Ok. Ich hätte auch fragen könne ob ihr mir zum kurzen oder Langen ratet.


----------



## MTB-News.de




----------



## Focusler (10. Mai 2012)

tobone schrieb:


> Ok. Ich hätte auch fragen könne ob ihr mir zum kurzen oder Langen ratet.



Ganz eindeutig zum EL


----------



## LittleBird (19. Mai 2012)

ich bin 1,82m groß und habe mich für den 32EL entschieden, da er meiner  Meinung nach bei viel Gewicht "satter" auf dem Rücken aufliegt. Wenn ich  den Rucksack dann allerdings als normalen Daypack Rucksack zu Fuß  nehme, mekre ich den schon auf dem Becken aufligend, was mich jedoch  nicht allzusehr stört.

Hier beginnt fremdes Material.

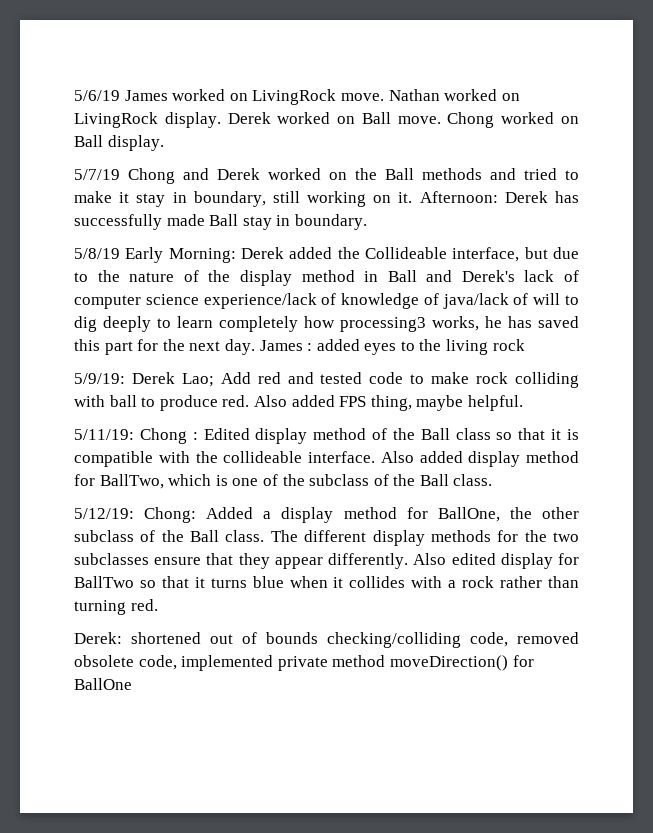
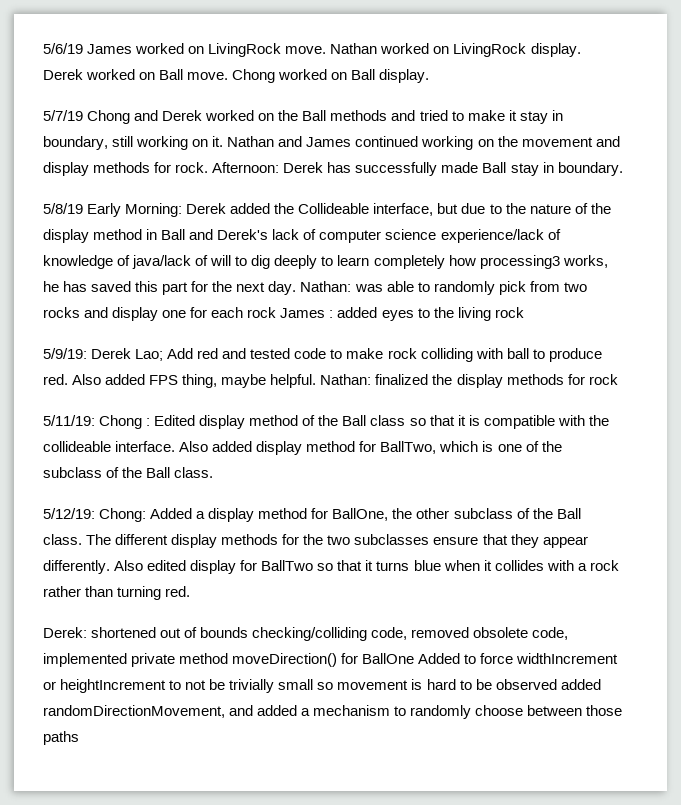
(413, 197) none -> [227,136,620,150] [43,162,209,176] Nathan and James continued working on the movement and display methods for rock.
(255, 347) none -> [300,281,587,295] [43,307,277,321] Nathan: was able to randomly pick from two rocks and display one for each rock
(523, 403) none -> [320,374,618,388] Nathan: finalized the display methods for rock
(132, 684) none -> [418,653,619,664] [43,679,601,693] [43,705,623,719] [43,731,79,745] Added to force widthIncrement or heightIncrement to not be trivially small so movement is hard to be observed added randomDirectionMovement, and added a mechanism to randomly choose between those paths

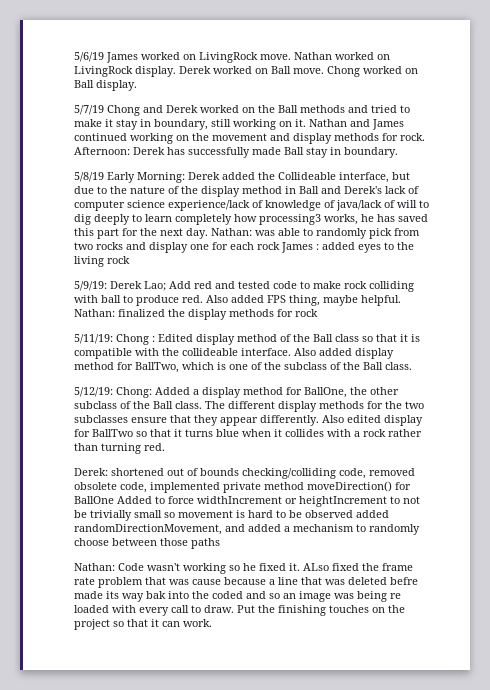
(79, 738) none -> [74,563,413,574] [74,577,418,588] [74,591,401,602] [74,605,405,616] [74,619,212,630] // Nathan: Code wasn't working so he fixed it. ALso fixed the frame rate problem that was cause because a line that was deleted befre made its way bak into the coded and so an image was being re loaded with every call to draw. Put the finishing touches on the project so that it can work.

Meine Empfehlung ganz klar bei Deiner Größe: 32EL


----------



## czar (17. Juli 2015)

ich bin 1,93 groß und fahre seit Jahren mit den EL Rucksäcken von Deuter. Mittlerweile habe aber vom Trans Alpine 32 EL auf den Futura Pro 40 EL gewechselt. Der ist eigentlich zum Wandern, hat aber ein Netz im Rücken, durch das man noch weniger schwitzt und ist auch noch ein Stück länger, was meinem Rücken entgegen kommt. Die Systeme anderer Hersteller, bei denen man die Länge anpassen kann, halten nicht lange, wenn man damit regelmäßig 10 Kg transportiert.


----------



## Baxter75 (17. Juli 2015)

nen 3 Jahre alten Thread wieder ans Tageslicht geholt ..Respekt


----------